* [Stored data entries]:
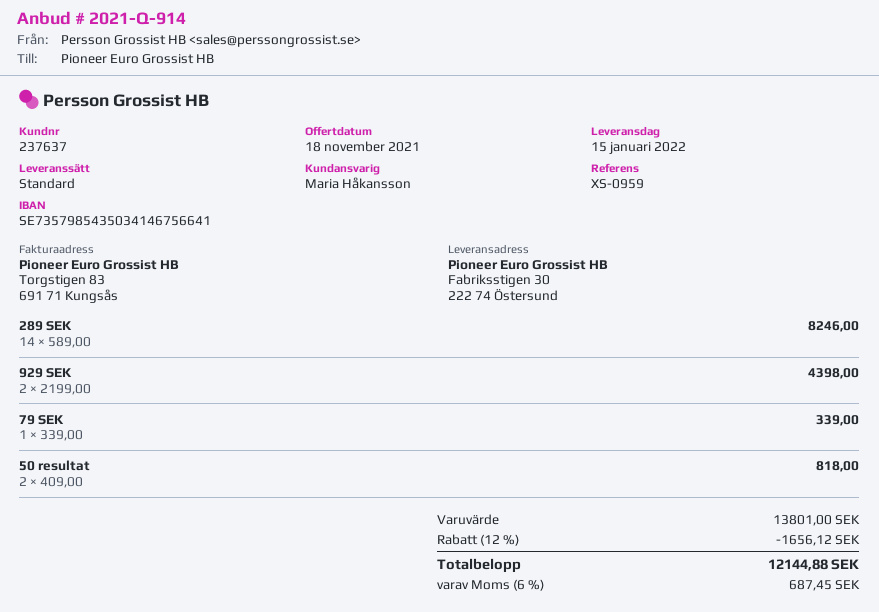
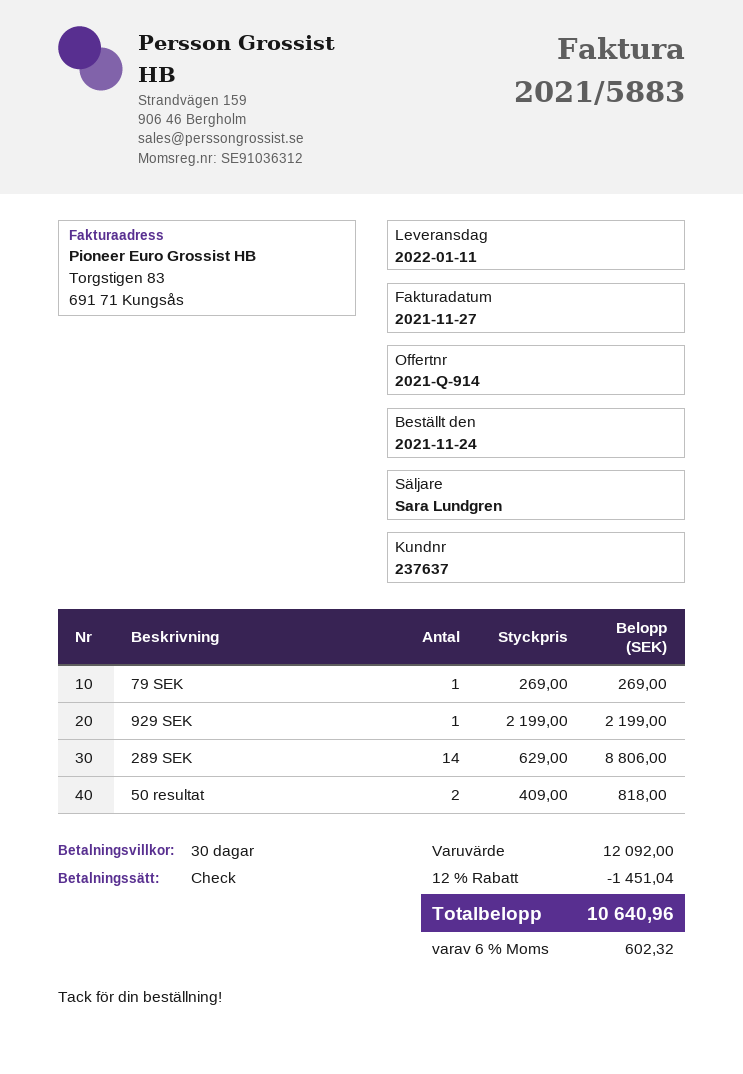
delivery date: 2022-01-15 -> 2022-01-11
sales rep: Maria Håkansson -> Sara Lundgren
289 SEK: 14 x 589.00 = 8246.00 -> 14 x 629.00 = 8806.00
929 SEK: 2 x 2199.00 = 4398.00 -> 1 x 2199.00 = 2199.00
79 SEK: 1 x 339.00 = 339.00 -> 1 x 269.00 = 269.00
subtotal: 13801.00 -> 12092.00
discount: 12% = 1656.12 -> 12% = 1451.04
tax: 6% = 687.45 -> 6% = 602.32
total: 12144.88 -> 10640.96

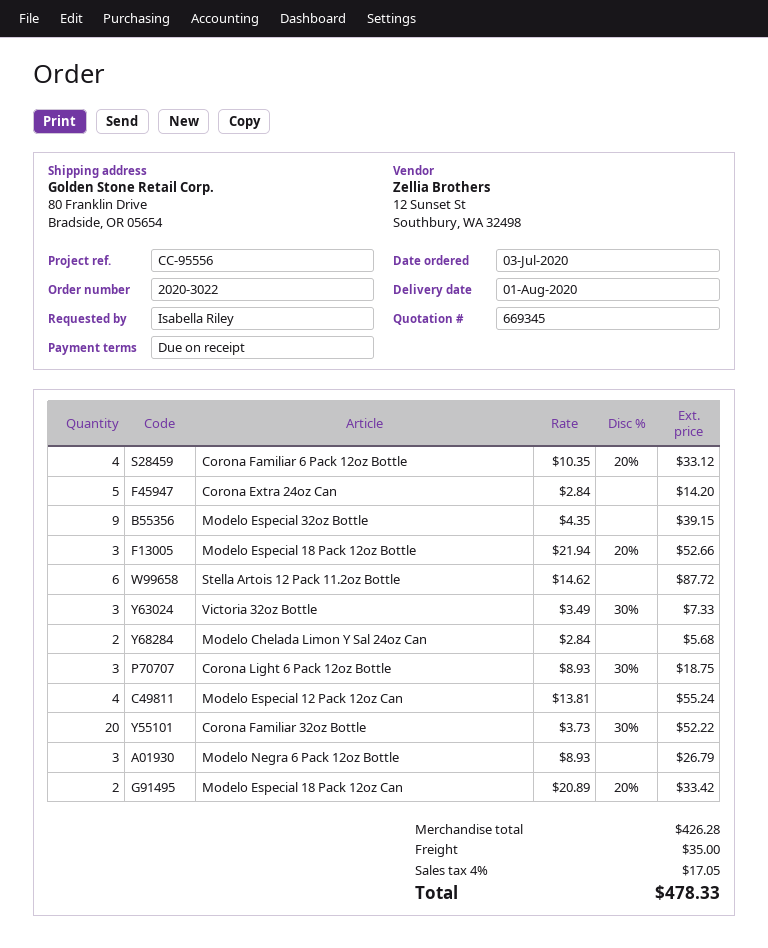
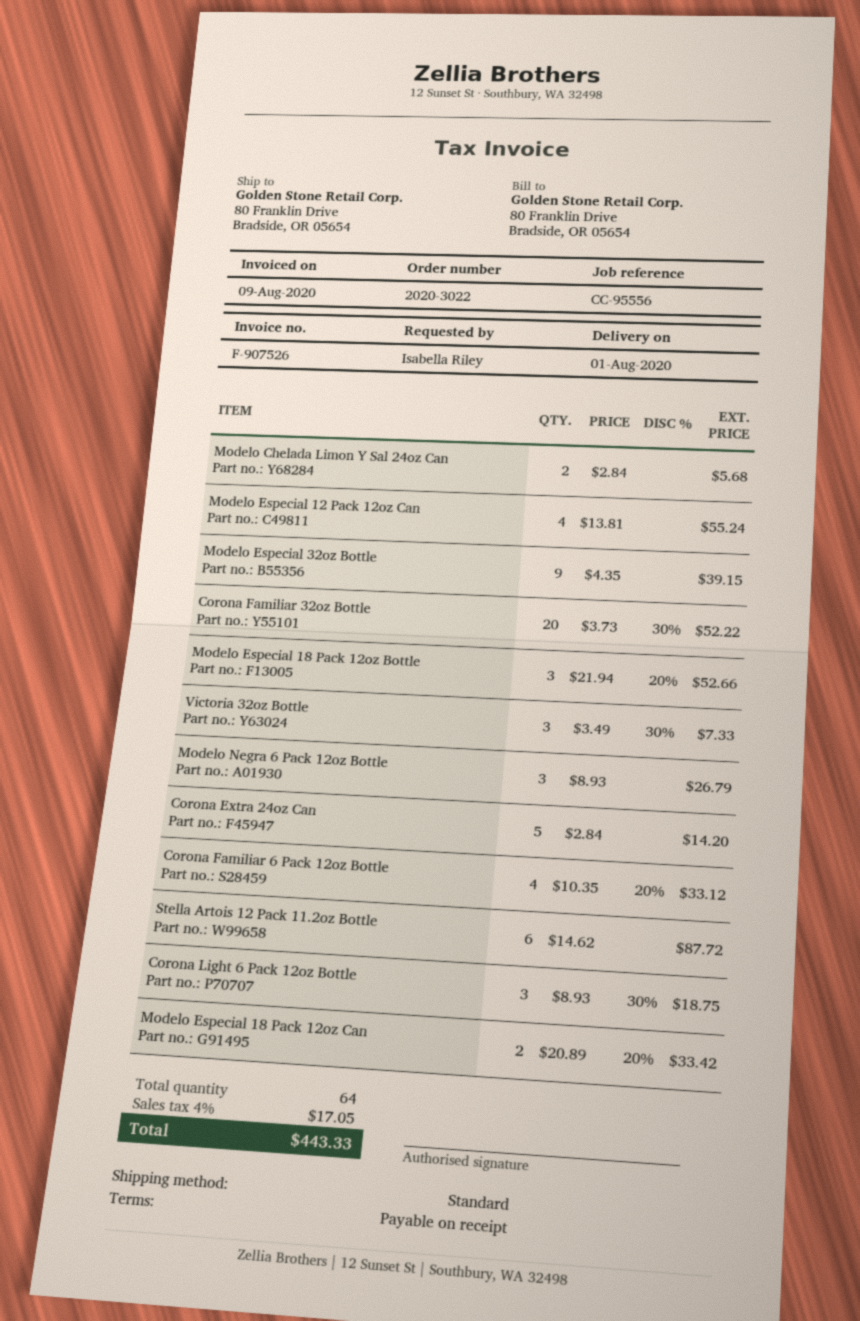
shipping: 35.00 -> none
total: 478.33 -> 443.33

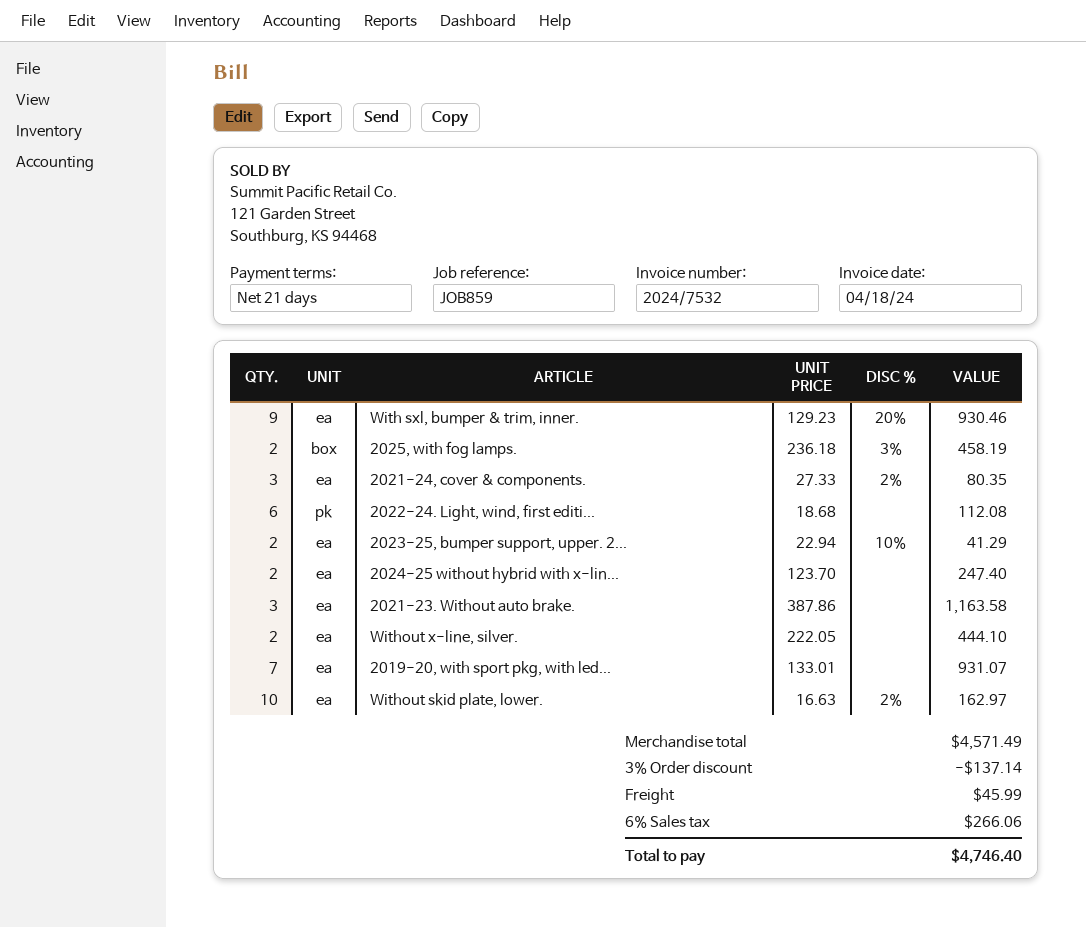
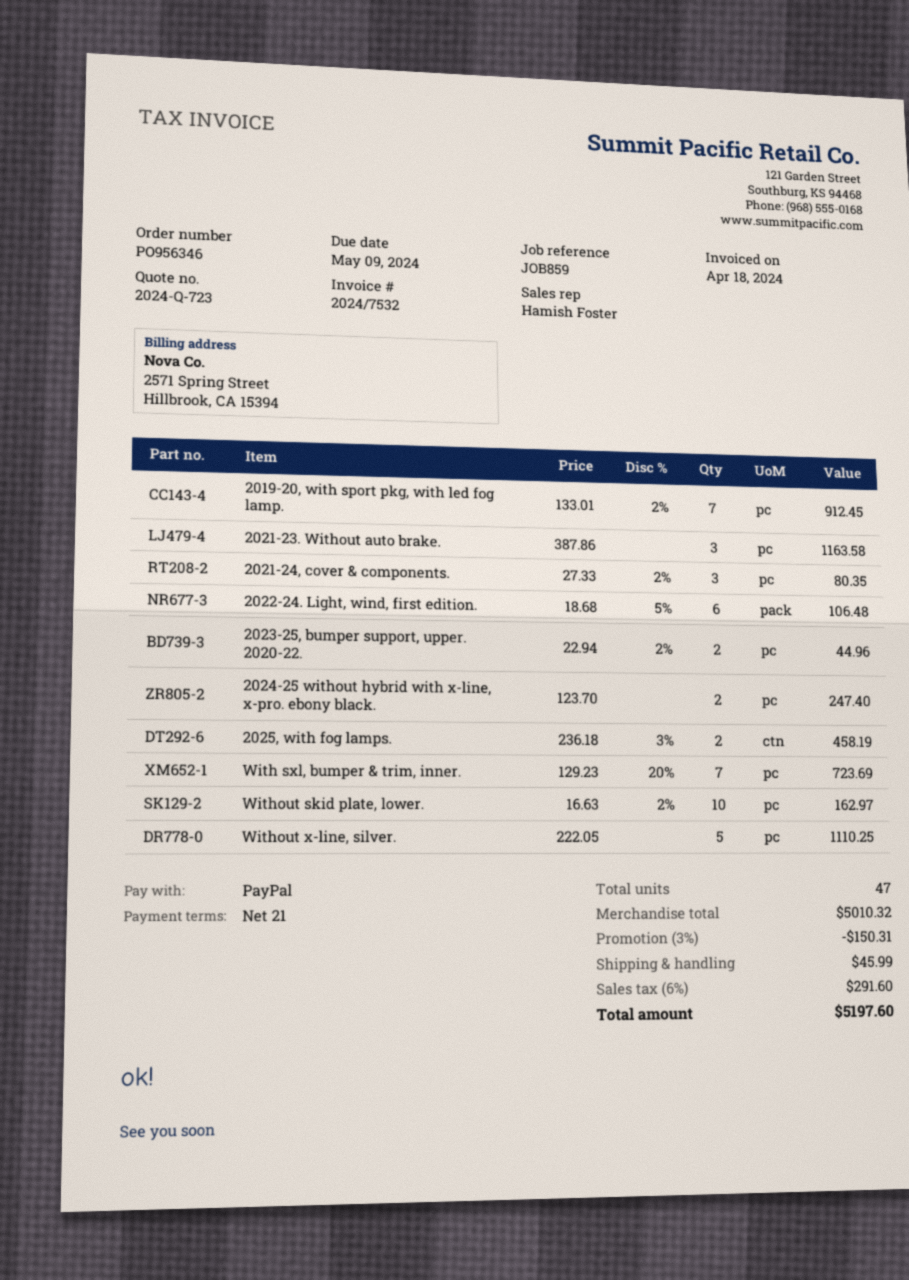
With sxl, bumper & trim, inner.: 9 x 129.23 - 20% = 930.46 -> 7 x 129.23 - 20% = 723.69
2022-24. Light, wind, first editi...: 6 x 18.68 = 112.08 -> 6 x 18.68 - 5% = 106.48
2023-25, bumper support, upper. 2...: 2 x 22.94 - 10% = 41.29 -> 2 x 22.94 - 2% = 44.96
Without x-line, silver.: 2 x 222.05 = 444.10 -> 5 x 222.05 = 1110.25
2019-20, with sport pkg, with led...: 7 x 133.01 = 931.07 -> 7 x 133.01 - 2% = 912.45
subtotal: 4571.49 -> 5010.32
discount: 3% = 137.14 -> 3% = 150.31
tax: 6% = 266.06 -> 6% = 291.60
total: 4746.40 -> 5197.60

* [Work item]: Nothing but the lines from the one with "tax: 6% = 687.45 -> 6% = 602.32" through the end of the entries above, both included, should be set down, exactly and without pictures.

* [Task output]:
tax: 6% = 687.45 -> 6% = 602.32
total: 12144.88 -> 10640.96

shipping: 35.00 -> none
total: 478.33 -> 443.33

With sxl, bumper & trim, inner.: 9 x 129.23 - 20% = 930.46 -> 7 x 129.23 - 20% = 723.69
2022-24. Light, wind, first editi...: 6 x 18.68 = 112.08 -> 6 x 18.68 - 5% = 106.48
2023-25, bumper support, upper. 2...: 2 x 22.94 - 10% = 41.29 -> 2 x 22.94 - 2% = 44.96
Without x-line, silver.: 2 x 222.05 = 444.10 -> 5 x 222.05 = 1110.25
2019-20, with sport pkg, with led...: 7 x 133.01 = 931.07 -> 7 x 133.01 - 2% = 912.45
subtotal: 4571.49 -> 5010.32
discount: 3% = 137.14 -> 3% = 150.31
tax: 6% = 266.06 -> 6% = 291.60
total: 4746.40 -> 5197.60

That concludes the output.